### Edit difference data:
__________________________________________________

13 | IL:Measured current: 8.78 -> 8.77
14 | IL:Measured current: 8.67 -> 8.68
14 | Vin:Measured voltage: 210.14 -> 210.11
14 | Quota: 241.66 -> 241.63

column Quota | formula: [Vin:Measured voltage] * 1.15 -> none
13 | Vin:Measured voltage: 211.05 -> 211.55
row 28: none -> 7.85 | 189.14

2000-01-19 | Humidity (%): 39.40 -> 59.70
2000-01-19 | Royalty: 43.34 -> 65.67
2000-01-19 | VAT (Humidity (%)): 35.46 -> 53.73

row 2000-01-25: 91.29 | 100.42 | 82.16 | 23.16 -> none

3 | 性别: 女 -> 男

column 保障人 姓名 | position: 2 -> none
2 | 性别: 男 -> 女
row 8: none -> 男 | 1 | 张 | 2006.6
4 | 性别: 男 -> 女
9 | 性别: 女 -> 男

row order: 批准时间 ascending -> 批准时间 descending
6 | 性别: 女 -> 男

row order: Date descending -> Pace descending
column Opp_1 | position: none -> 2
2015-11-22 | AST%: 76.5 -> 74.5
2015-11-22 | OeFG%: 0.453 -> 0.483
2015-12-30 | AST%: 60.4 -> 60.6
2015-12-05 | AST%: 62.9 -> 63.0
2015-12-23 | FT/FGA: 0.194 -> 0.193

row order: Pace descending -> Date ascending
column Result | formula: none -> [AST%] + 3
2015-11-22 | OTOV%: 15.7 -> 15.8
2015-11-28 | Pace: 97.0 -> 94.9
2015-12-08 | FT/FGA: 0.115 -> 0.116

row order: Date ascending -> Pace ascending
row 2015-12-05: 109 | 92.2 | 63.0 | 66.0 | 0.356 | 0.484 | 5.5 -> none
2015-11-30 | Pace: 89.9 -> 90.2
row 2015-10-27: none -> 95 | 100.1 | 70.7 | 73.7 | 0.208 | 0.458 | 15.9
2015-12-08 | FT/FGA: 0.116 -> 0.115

__________________________________________________

### Assignment:
Return, line for line and unchanged, the data from its first line through the line containing "2015-12-05 | AST%: 62.9 -> 63.0".

### Completed exercise:
13 | IL:Measured current: 8.78 -> 8.77
14 | IL:Measured current: 8.67 -> 8.68
14 | Vin:Measured voltage: 210.14 -> 210.11
14 | Quota: 241.66 -> 241.63

column Quota | formula: [Vin:Measured voltage] * 1.15 -> none
13 | Vin:Measured voltage: 211.05 -> 211.55
row 28: none -> 7.85 | 189.14

2000-01-19 | Humidity (%): 39.40 -> 59.70
2000-01-19 | Royalty: 43.34 -> 65.67
2000-01-19 | VAT (Humidity (%)): 35.46 -> 53.73

row 2000-01-25: 91.29 | 100.42 | 82.16 | 23.16 -> none

3 | 性别: 女 -> 男

column 保障人 姓名 | position: 2 -> none
2 | 性别: 男 -> 女
row 8: none -> 男 | 1 | 张 | 2006.6
4 | 性别: 男 -> 女
9 | 性别: 女 -> 男

row order: 批准时间 ascending -> 批准时间 descending
6 | 性别: 女 -> 男

row order: Date descending -> Pace descending
column Opp_1 | position: none -> 2
2015-11-22 | AST%: 76.5 -> 74.5
2015-11-22 | OeFG%: 0.453 -> 0.483
2015-12-30 | AST%: 60.4 -> 60.6
2015-12-05 | AST%: 62.9 -> 63.0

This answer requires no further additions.